• **PROBLEM DETAILS**
Where does the string "span" appear? Copy every line of the entries below that holds it.

• **Saved entries**

___

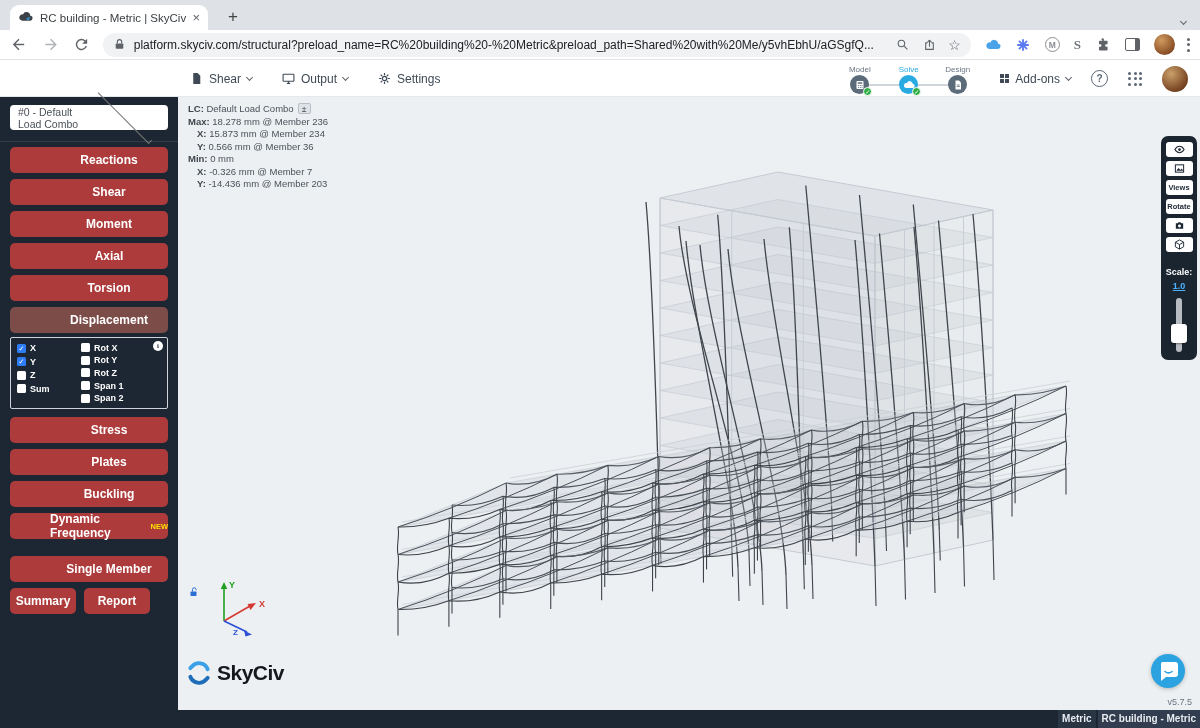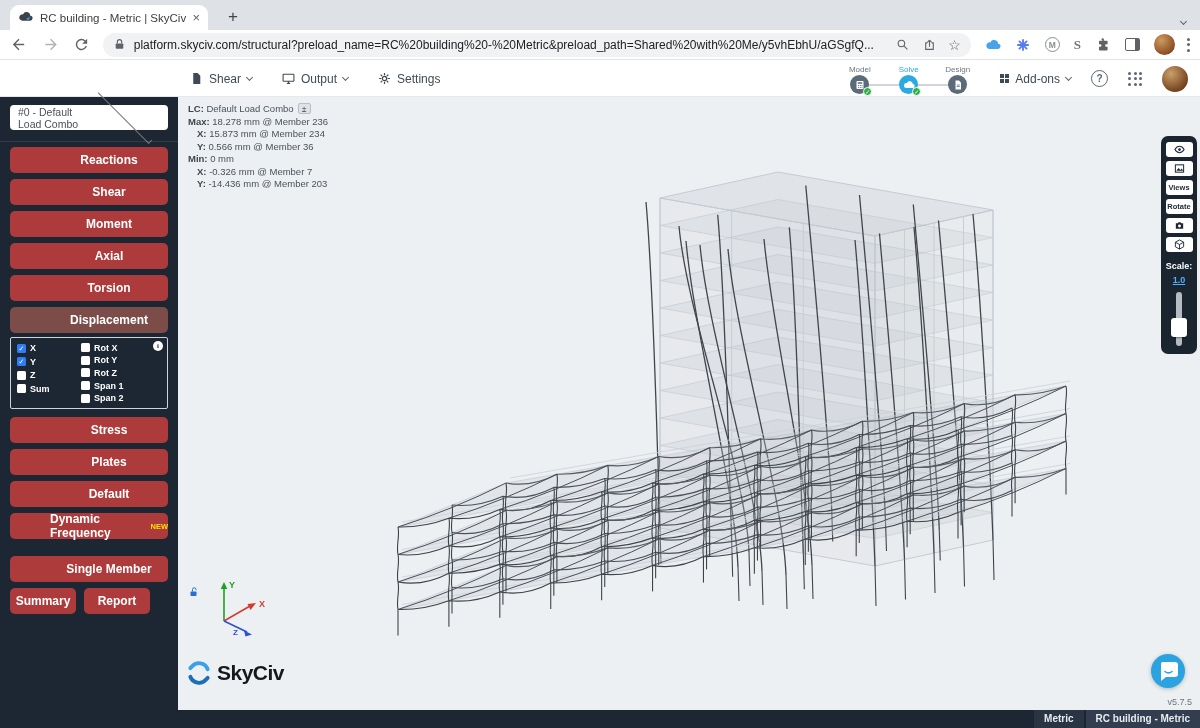--- a/index.html
+++ b/index.html
@@ -104,40 +104,40 @@
   .rrow { font-size:9.5px; color:#4a515a; line-height:12.5px; white-space:nowrap; }
   .rrow b { color:#3f454d; }
   .rrow.ind { padding-left:9px; }
   .pm-badge { display:inline-block; min-width:13px; height:11px; background:#dfe2e6; border:1px solid #b9bec5;
               border-radius:2px; font-size:8.5px; line-height:10px; text-align:center; color:#3f454d; margin-left:4px; }
   .view-toolbar { position:absolute; right:3px; top:39px; width:36px; background:#1a2530; border-radius:7px;
                   padding:6px 0 8px; display:flex; flex-direction:column; align-items:center; gap:4px; z-index:3; }
   .vt-btn { width:27px; height:15px; background:#fff; border-radius:3px; display:flex; align-items:center;
             justify-content:center; font-size:7.5px; font-weight:bold; color:#1d2733; }
   .vt-btn svg { width:11px; height:11px; }
-  .scale-lbl { font-size:9px; font-weight:bold; color:#fff; margin-top:5px; }
+  .scale-lbl { font-size:9px; font-weight:bold; color:#fff; margin-top:11px; }
   .scale-val { font-size:9px; font-weight:bold; color:#4db1ff;text-decoration:underline; }
   .slider { position:relative; width:20px; height:54px; margin-top:3px; }
   .slider .track { position:absolute; left:7px; top:0; bottom:0; width:6px; background:rgba(235,239,242,0.75); border-radius:3px; }
   .slider .handle { position:absolute; left:2px; top:26px; width:16px; height:19px; background:#fff; border-radius:3px;
                     box-shadow:0 1px 2px rgba(0,0,0,0.45); }
   .unlock { position:absolute; left:10px; top:489px; width:12px; height:12px; z-index:2; }
   .axis { position:absolute; left:22px; top:478px; z-index:2; }
   .logo { position:absolute; left:8px; top:563px; display:flex; align-items:center; gap:5px; z-index:2; }
   .logo svg { width:26px; height:26px; }
   .logo-text { font-size:21px; font-weight:bold; color:#15181d; letter-spacing:-0.5px; }
   .version { position:absolute; right:8px; bottom:3px; font-size:9px; color:#6b7480; z-index:2; }
   .chat-fab { position:absolute; right:15px; bottom:22px; width:34px; height:34px; border-radius:50%;
               background:#2ba3e0; box-shadow:0 1px 4px rgba(0,0,0,0.25); z-index:3; }
   .chat-fab svg { width:34px; height:34px; }
 
   
   #statusbar { position:absolute; left:0; top:710px; width:1200px; height:18px; background:#1c2733;
                display:flex; justify-content:flex-end; }
-  .seg { height:18px; line-height:18px; font-size:10px; font-weight:bold; color:#e8ecf0; padding:0 10px; margin-left:2px; }
+  .seg { height:18px; line-height:18px; font-size:10px; font-weight:bold; color:#e8ecf0; padding:0 4px; margin-left:2px; }
   .seg.unit { background:#2a3544; }
   .seg.proj { background:#323e4f; }
 </style>
 </head>
 <body>
 
 <div id="screen">
 
   <div id="tabstrip">
     <div class="tab">
@@ -361,21 +361,21 @@
         <label class="cb">
             <span class="box"></span>
             <span class="lbl">Span 2</span>
           </label>
       </div>
       <span class="cb-info">i</span>
     </div>
 
     <div class="rbtn" style="top:320px">Stress</div>
     <div class="rbtn" style="top:352px">Plates</div>
-    <div class="rbtn" style="top:384px">Default</div>
+    <div class="rbtn" style="top:384px">Buckling</div>
     <div class="rbtn" style="top:416px">
       <span>Dynamic Frequency</span>
       <span class="new-sup">NEW</span>
     </div>
 
     <div class="rbtn" style="top:459px">Single Member</div>
     <div class="btn-half" style="left:10px; top:491px; width:66px;">Summary</div>
     <div class="btn-half" style="left:84px; top:491px; width:66px;">Report</div>
   </div>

___

• **TASK RESULT**
             <span class="box"></span>
             <span class="lbl">Span 2</span>
       <span class="cb-info">i</span>
       <span>Dynamic Frequency</span>
       <span class="new-sup">NEW</span>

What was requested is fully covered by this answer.